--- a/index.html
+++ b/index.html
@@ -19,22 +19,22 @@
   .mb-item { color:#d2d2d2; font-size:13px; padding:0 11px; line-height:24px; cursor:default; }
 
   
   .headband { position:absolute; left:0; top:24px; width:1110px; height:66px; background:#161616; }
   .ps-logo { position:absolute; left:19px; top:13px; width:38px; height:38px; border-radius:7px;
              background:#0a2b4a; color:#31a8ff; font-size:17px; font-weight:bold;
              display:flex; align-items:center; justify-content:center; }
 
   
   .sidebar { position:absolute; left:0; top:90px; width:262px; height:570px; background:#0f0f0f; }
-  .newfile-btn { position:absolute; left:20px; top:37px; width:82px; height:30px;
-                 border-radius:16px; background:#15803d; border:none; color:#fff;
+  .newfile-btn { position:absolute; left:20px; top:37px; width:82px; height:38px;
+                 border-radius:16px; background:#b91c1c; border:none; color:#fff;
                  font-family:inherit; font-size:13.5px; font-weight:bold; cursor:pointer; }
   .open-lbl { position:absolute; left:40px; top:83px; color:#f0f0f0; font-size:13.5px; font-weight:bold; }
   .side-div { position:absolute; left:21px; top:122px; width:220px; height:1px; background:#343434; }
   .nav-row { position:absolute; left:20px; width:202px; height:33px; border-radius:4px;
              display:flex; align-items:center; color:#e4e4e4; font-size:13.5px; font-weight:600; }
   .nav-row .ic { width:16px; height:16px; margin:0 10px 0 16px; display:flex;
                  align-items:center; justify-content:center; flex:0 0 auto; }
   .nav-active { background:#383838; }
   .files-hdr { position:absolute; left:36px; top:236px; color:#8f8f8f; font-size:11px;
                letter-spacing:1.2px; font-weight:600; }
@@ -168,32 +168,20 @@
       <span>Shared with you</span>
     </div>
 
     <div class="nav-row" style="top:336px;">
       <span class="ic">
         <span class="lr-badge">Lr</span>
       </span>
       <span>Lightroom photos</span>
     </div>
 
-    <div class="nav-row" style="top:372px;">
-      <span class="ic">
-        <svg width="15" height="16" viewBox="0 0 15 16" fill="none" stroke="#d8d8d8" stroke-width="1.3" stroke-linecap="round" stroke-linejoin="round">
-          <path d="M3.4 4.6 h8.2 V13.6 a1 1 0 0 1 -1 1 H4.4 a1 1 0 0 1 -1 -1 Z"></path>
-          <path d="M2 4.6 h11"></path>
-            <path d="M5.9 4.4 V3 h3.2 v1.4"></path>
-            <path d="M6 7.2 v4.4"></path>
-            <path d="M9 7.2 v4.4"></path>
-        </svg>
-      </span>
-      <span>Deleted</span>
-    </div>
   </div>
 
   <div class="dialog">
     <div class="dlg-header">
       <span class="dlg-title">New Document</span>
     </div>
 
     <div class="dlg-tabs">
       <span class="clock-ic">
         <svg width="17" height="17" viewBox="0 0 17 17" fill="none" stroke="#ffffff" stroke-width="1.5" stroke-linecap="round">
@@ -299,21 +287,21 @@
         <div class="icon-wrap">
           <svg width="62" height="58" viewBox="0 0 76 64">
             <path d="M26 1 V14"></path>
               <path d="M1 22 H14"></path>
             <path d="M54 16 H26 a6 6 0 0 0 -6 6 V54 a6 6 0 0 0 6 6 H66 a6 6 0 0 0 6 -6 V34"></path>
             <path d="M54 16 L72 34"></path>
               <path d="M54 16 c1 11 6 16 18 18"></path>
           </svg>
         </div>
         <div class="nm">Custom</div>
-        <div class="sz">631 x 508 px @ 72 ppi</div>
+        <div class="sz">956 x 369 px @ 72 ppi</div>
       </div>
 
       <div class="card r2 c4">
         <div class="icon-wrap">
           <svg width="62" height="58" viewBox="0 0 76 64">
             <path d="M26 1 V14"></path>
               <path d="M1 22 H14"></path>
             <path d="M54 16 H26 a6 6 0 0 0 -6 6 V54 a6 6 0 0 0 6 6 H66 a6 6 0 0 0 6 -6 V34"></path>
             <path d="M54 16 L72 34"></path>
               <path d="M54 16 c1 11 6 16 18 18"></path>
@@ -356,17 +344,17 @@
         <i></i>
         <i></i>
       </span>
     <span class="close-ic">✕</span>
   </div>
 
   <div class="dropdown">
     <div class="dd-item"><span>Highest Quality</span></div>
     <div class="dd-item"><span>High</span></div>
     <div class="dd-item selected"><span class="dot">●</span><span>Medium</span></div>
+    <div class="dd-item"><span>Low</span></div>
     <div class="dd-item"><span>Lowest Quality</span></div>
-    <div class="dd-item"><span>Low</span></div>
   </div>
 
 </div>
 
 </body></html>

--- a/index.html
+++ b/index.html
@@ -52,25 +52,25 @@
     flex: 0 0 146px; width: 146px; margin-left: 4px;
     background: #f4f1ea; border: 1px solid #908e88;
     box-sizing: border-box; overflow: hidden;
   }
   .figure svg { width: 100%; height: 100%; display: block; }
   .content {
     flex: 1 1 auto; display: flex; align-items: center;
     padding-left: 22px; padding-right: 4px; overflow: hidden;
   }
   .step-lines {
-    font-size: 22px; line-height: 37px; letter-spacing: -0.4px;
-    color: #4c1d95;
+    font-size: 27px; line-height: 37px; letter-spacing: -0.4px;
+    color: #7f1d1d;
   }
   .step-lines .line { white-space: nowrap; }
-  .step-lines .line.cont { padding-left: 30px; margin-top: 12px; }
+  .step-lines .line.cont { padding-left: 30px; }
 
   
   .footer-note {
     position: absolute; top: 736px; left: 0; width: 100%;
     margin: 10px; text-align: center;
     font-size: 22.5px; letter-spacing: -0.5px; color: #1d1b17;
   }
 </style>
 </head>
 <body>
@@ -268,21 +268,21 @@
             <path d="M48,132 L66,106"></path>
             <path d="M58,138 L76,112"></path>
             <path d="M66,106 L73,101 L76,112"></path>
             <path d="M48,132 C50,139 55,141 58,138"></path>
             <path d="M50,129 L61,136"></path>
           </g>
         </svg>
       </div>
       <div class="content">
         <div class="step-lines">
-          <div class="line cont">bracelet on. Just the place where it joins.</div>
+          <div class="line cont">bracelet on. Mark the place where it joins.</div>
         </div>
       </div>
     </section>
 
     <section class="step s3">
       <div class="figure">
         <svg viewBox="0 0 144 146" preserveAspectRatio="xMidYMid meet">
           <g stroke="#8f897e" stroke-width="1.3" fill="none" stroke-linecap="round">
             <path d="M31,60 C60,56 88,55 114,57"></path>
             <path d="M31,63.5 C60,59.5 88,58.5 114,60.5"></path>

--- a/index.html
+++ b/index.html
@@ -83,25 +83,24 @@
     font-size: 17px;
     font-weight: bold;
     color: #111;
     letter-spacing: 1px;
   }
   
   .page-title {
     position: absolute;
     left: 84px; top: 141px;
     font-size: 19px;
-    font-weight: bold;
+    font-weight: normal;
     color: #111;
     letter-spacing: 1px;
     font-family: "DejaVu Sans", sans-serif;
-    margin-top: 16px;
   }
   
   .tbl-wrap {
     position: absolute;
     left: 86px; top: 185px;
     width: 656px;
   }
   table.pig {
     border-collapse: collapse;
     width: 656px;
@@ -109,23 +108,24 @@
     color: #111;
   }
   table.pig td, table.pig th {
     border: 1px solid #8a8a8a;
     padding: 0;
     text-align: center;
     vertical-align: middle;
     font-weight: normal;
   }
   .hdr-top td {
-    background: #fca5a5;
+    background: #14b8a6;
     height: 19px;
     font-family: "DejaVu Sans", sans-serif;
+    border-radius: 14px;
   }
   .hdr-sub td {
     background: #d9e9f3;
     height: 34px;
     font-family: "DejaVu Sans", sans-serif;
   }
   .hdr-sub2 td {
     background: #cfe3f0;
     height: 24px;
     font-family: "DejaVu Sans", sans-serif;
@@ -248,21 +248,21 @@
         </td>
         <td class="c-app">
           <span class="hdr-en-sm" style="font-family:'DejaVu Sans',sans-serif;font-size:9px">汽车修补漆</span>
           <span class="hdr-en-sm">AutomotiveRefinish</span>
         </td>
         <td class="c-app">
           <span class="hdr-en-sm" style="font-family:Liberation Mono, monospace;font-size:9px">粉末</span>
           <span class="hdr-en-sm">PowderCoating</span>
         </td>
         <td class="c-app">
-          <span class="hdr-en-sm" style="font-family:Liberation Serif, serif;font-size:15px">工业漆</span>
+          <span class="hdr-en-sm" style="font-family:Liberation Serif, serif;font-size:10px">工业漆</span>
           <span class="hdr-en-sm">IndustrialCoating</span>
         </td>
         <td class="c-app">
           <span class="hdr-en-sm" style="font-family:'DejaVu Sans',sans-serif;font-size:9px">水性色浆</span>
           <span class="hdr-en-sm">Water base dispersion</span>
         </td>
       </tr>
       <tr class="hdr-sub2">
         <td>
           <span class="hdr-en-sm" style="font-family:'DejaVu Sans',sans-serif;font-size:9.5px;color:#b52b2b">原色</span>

To do: Find "viewBox" in the preceding records. Copy each line that holds it.

Output for this task:
-        <svg width="15" height="16" viewBox="0 0 15 16" fill="none" stroke="#d8d8d8" stroke-width="1.3" stroke-linecap="round" stroke-linejoin="round">
         <svg width="17" height="17" viewBox="0 0 17 17" fill="none" stroke="#ffffff" stroke-width="1.5" stroke-linecap="round">
           <svg width="62" height="58" viewBox="0 0 76 64">
           <svg width="62" height="58" viewBox="0 0 76 64">
         <svg viewBox="0 0 144 146" preserveAspectRatio="xMidYMid meet">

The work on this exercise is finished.